Но жизнь, как водится, вносит свои коррективы. И вот с легкой руки какого-то черносотенного по духу и стилю издания я предстал однажды в виде того самого «русофоба» и в том же самом значении, в каком и сам я готов трактовать это слово.

Было это так. В те дни, когда шла судебно-полицейская расправа над «Мемориалом», я написал и опубликовал в одном издании текст, где были в том числе и такие слова:

«Общество, насильственно лишенное того участка коллективного мозга, который отвечает за историческую память, перестаёт быть обществом. Это уже не общество, не народ, а, извините, поголовье. Это уже даже близко никакое не общество, а это жующее, мычащее, брыкающееся и бессмысленно размножающееся стадо. Это никакое уже не общество, а нечто, как говорит молодежь, «такое».

Написал и написал. И готов, кстати, подписаться под этим снова.

А чуть ли не на следующий день приятель присылает мне ссылку. Иду по ссылке и вижу:

«Поэт Лев Рубинштейн о русских: «Не народ , а поголовье».

Это заголовок. И дальше:

«Поэт Лев Рубинштейн выступил в защиту организации "Мемориал" и весьма нетерпимо высказался о русских».

Прочитав это, я немедленно разыскал свой собственный текст и нервно перечитал его на предмет обнаружения в нем какого-нибудь хотя бы одного «нетерпимого высказывания». Именно «о русских».

Не нашел, разумеется. Потому что этого там не было. И не могло быть.

Такой факт передергивания ничуть не единичен для определенного типа сознания, в соответствии с которым все люди делятся не по принципу «умный-глупый», «добрый-злой», «честный- жулик» и так далее, а исключительно по этнической принадлежности. Так что в контексте этого типа сознания это вроде бы даже никакое не передергивание. То есть упомянутое мною «поголовье» — это, естественно, «русские», а вот те, кто доблестно и без преувеличения героически поддерживает историческую память общества, конечно же, не «русские».

Важна концепция. Факты, как говорится, — дело десятое…

Да и еще бог знает в каких значениях употребляют это несчастное слово многочисленные те, кого с полным основанием можно назвать «русофобофобами».

Так, однажды главный коммунист страны тов. Зюганов на голубом глазу заявил:

«Перед лицом внешней опасности наступает время признать всем: антисоветизм есть форма русофобии, а воюющий с советской историей — откровенный враг России».

В этой короткой, но яркой цитате есть чем полакомиться.

Не может, например, не понравиться то, что «воюющий с советской историей — откровенный враг России».

Дорогой товарищ генсек, или как вас там! С историей, а также с географией, грамматикой, логикой, никто не воюет, кроме коммунистов и фашистов. Вообще-то историю обычно изучают, а на ее трудных уроках учатся. Или, как в данном случае, не учатся.

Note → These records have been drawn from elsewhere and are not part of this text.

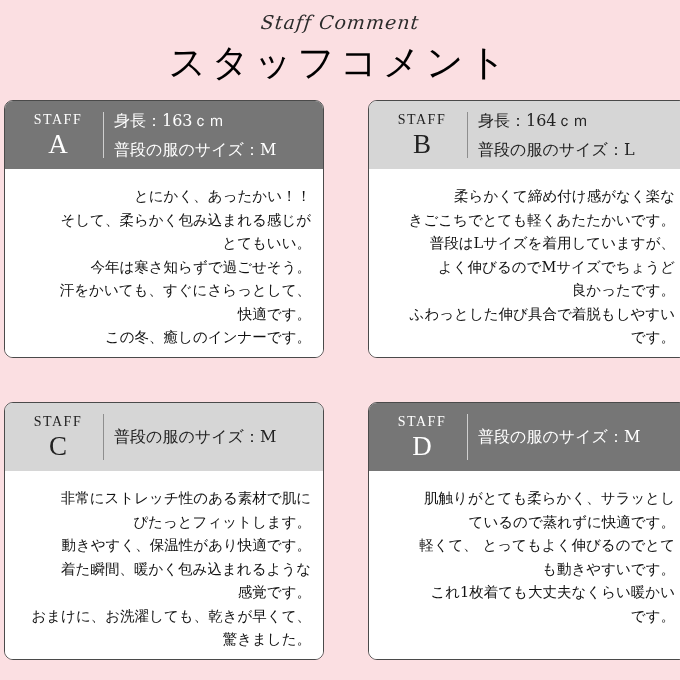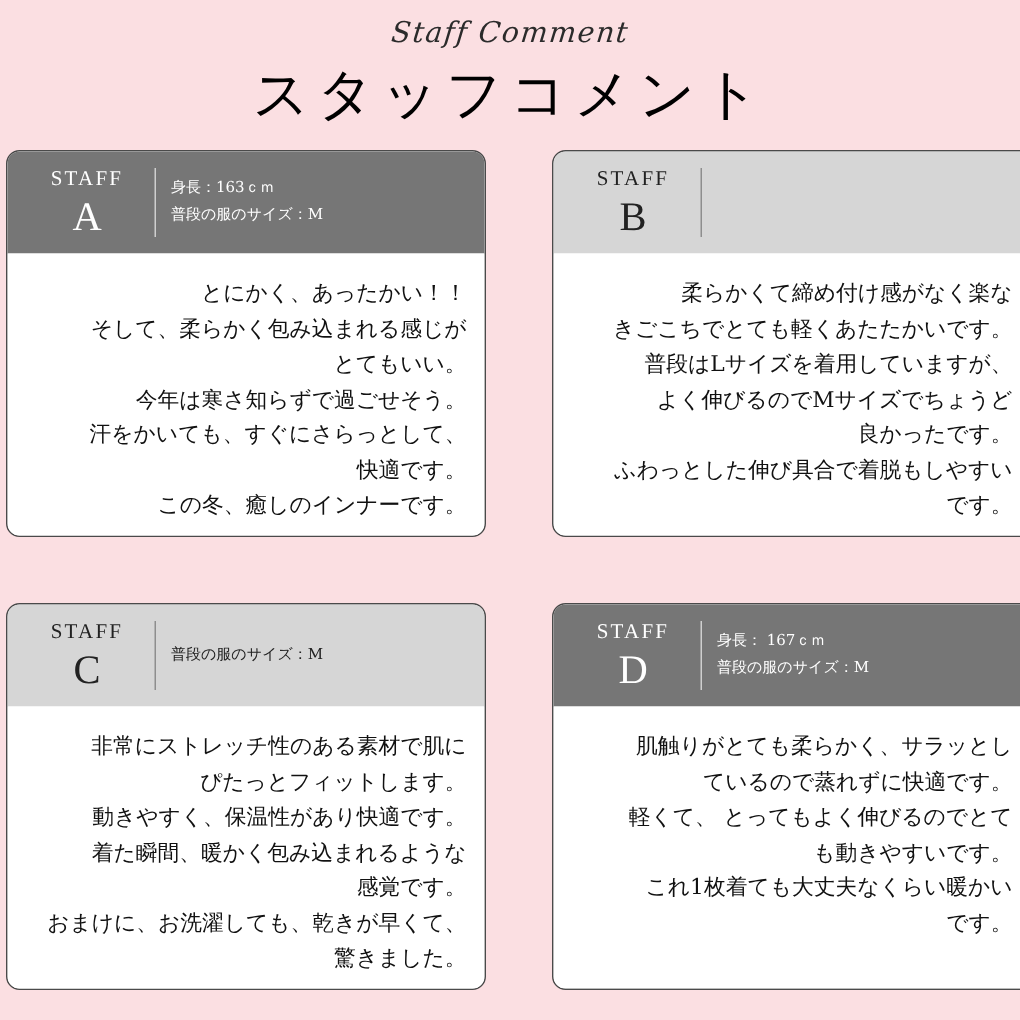--- a/index.html
+++ b/index.html
@@ -119,7 +119,7 @@
 
   .staff-stats {
     flex: 1 1 auto;
-    font-size: 10px;
+    font-size: 16px;
     line-height: 1.85;
     font-family: "DejaVu Serif", "Liberation Serif", serif;
   }

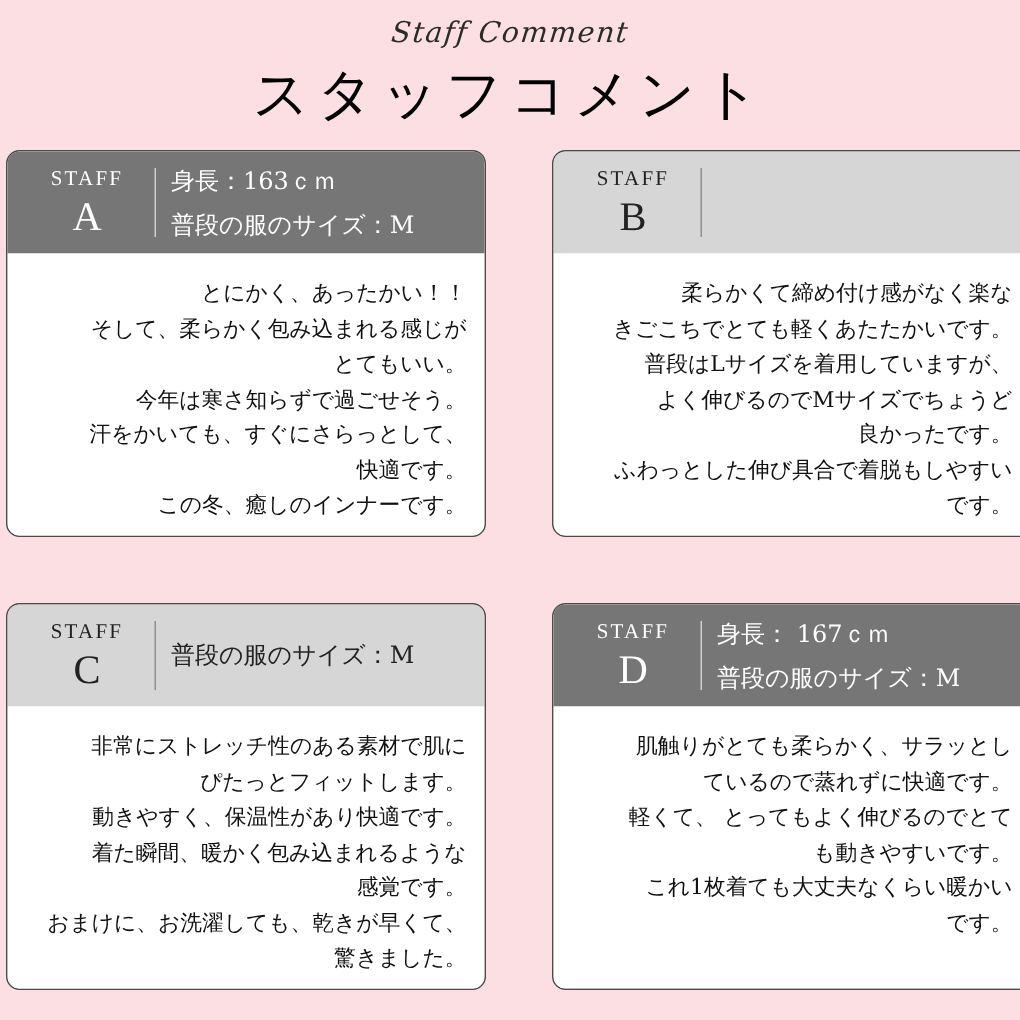--- a/index.html
+++ b/index.html
@@ -178,6 +178,10 @@
           <span class="staff-letter">B</span>
         </div>
         <div class="header-divider"></div>
+        <div class="staff-stats">
+          <div>身長：164ｃｍ</div>
+          <div>普段の服のサイズ：L</div>
+        </div>
       </div>
       <div class="card-body">柔らかくて締め付け感がなく楽な
 きごこちでとても軽くあたたかいです。

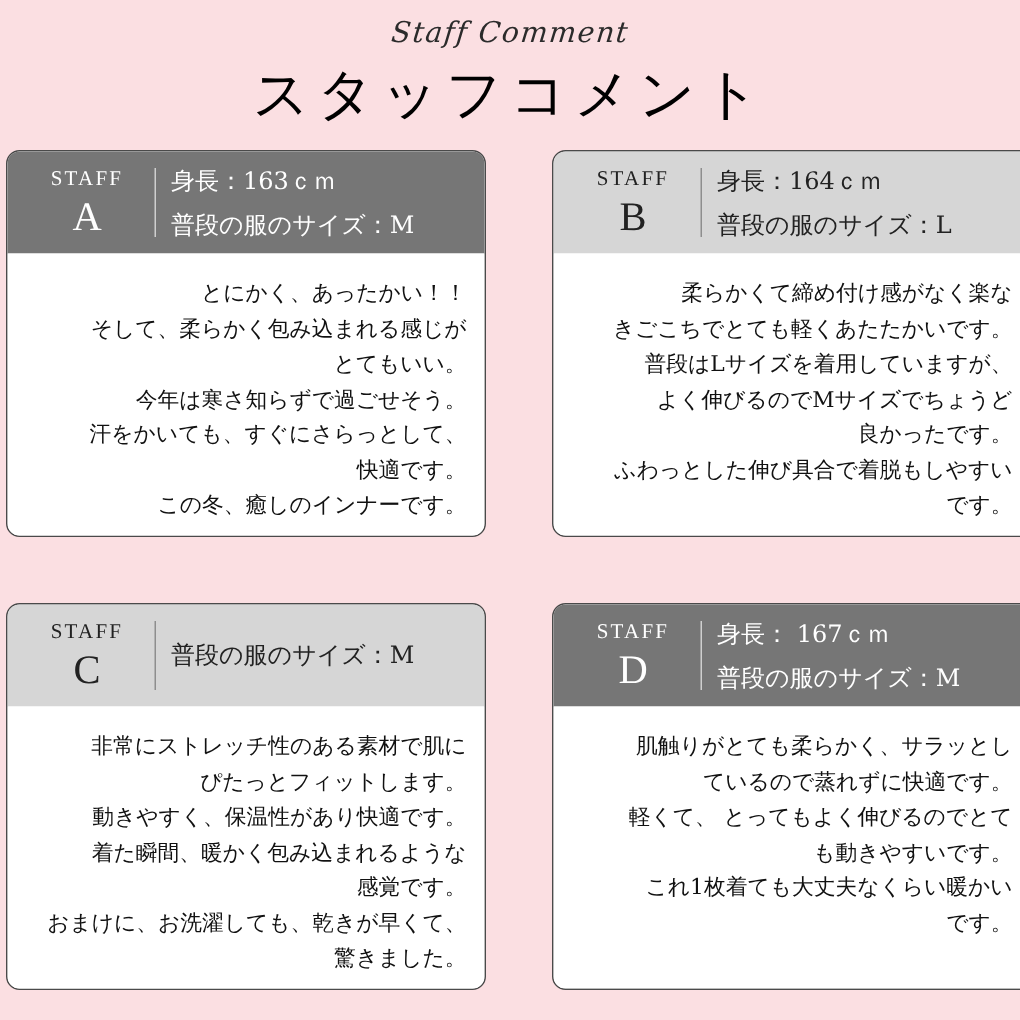--- a/index.html
+++ b/index.html
@@ -220,7 +220,6 @@
         </div>
         <div class="header-divider"></div>
         <div class="staff-stats">
-          <div>身長： 167ｃｍ</div>
           <div>普段の服のサイズ：M</div>
         </div>
       </div>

Ну, а насчет того, что «антисоветизм есть форма русофобии» — это я уже слышу и читаю довольно давно. Это уже, как говорится, нечто вроде тренда. И это не беда, что слово «русофобия», в отличие от «антисоветизма», в общем-то, решительно ничего не означает.

С «антисоветизмом» как раз все более или менее понятно. Потому что «советизм» — это все-таки некая вполне определенная идеология, некий образ жизни и модус социального поведения. А потому и вполне возможен «антисоветизм», который я, например, разделяю давно и убежденно. И ничего пока не случилось такого, что бы хоть как-то эту мою убежденность поколебало. Уж скорее — наоборот.

Сейчас понятно, что «русофобия» как пропагандистская, а вскорости, вполне возможно, и следственно-судебная категория заменяет все тот же «антисоветизм», канувший в историческую придорожную канаву вместе с постылым «совком».

Надо ли опасаться новых наплывов криминализации всего чего угодно, что, как говорится, плохо лежит? Ну, в общем, надо, видимо. Особенно если учитывать наблюдаемую нами в наши дни бурно разросшуюся, как крапива на городской свалке, цветущую моду на старинный, но неувядающий жанр отечественной словесности, называемый «доносом».

А с другой стороны — опасайся не опасайся, а от возможного обвинения в чем-нибудь таком, что обозначается ничего не означающими словами, все равно не убежишь.

Так что надо просто жить дальше, стараясь не слишком отклоняться от словарных значений слов, стараясь по возможности понимать, что происходит вокруг нас и, что главное, в нас самих. Не забывать о том, что черное, а что белое, где верх, а где низ, где лево, а где право, где Бог, а где порог, где сверчок, а где шесток. И по возможности стараясь все-таки не стоять под стрелой — мы еще друг другу пригодимся.